— Input records —
________________________

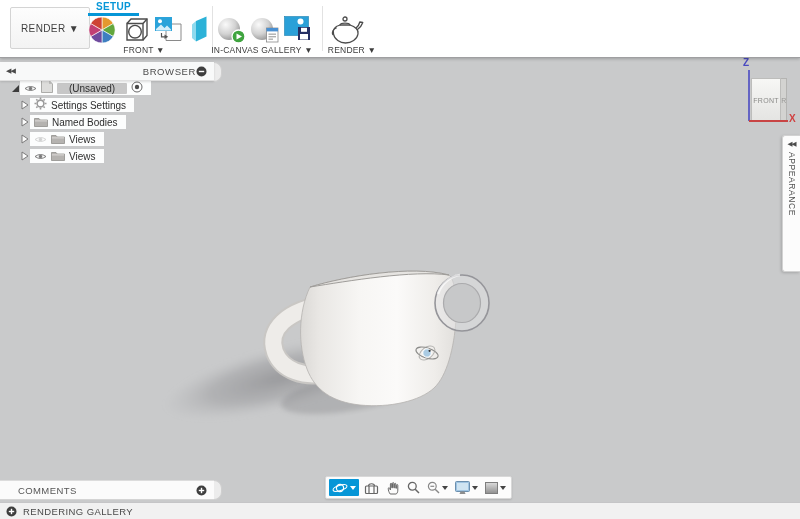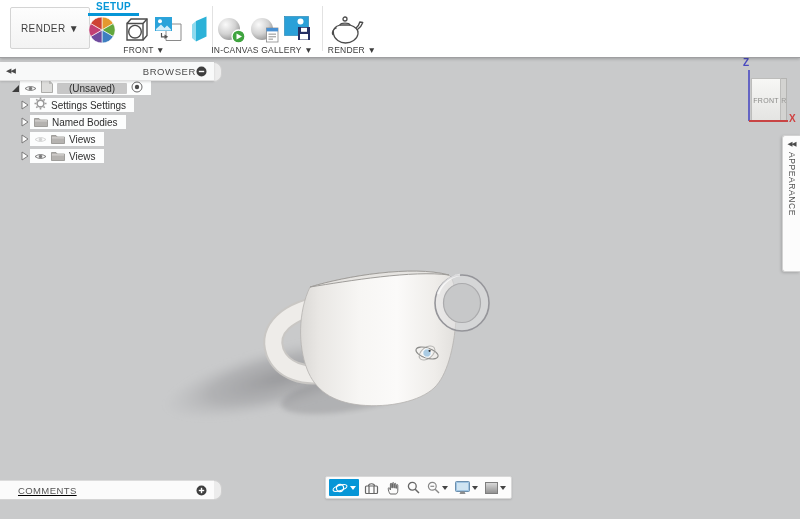--- a/index.html
+++ b/index.html
@@ -61,7 +61,7 @@
   .caret{width:0;height:0;border-left:3px solid transparent;border-right:3px solid transparent;border-top:4px solid #444;}
   .caret-w{border-top-color:#fff;}
   .comments-bar{position:absolute;left:0;top:480px;width:214px;height:18px;background:#fbfbfb;border-top:1px solid #dcdcdc;
-                border-bottom:1px solid #d4d4d4;display:flex;align-items:center;z-index:20;text-decoration:underline;}
+                border-bottom:1px solid #d4d4d4;display:flex;align-items:center;z-index:20;}
   .comments-label{font-size:9.5px;color:#565656;letter-spacing:.4px;margin-left:18px;flex:1;}
   .gallery-bar{position:absolute;left:0;top:502px;width:800px;height:17px;background:#f1f1f1;border-top:1px solid #c5c5c7;
                display:flex;align-items:center;z-index:20;}

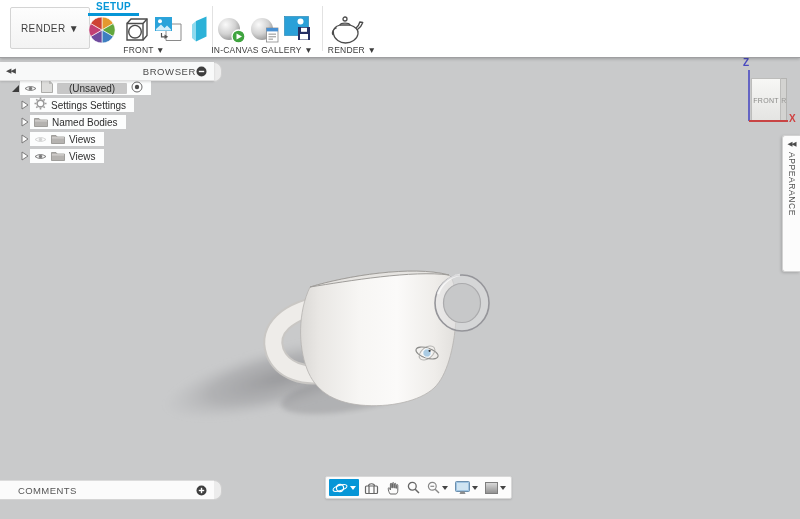--- a/index.html
+++ b/index.html
@@ -430,6 +430,16 @@
   </div>
   <div class="grip" style="left:214px;top:480px"></div>
 
+  <div class="gallery-bar">
+    <span class="circle-btn" style="margin:0 0 0 6px">
+      <svg width="11" height="11">
+          <circle cx="5.5" cy="5.5" r="5" fill="#3e3e3e"></circle>
+          <rect x="2.8" y="4.8" width="5.4" height="1.4" fill="#fff"></rect>
+          <rect x="4.8" y="2.8" width="1.4" height="5.4" fill="#fff"></rect>
+        </svg>
+    </span>
+    <span class="gallery-label">RENDERING GALLERY</span>
+  </div>
 
 </div>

________________________

— Task objective —
Show every line from the entries above in which the word "label" appears.

— Exercise output —
   .comments-label{font-size:9.5px;color:#565656;letter-spacing:.4px;margin-left:18px;flex:1;}
+    <span class="gallery-label">RENDERING GALLERY</span>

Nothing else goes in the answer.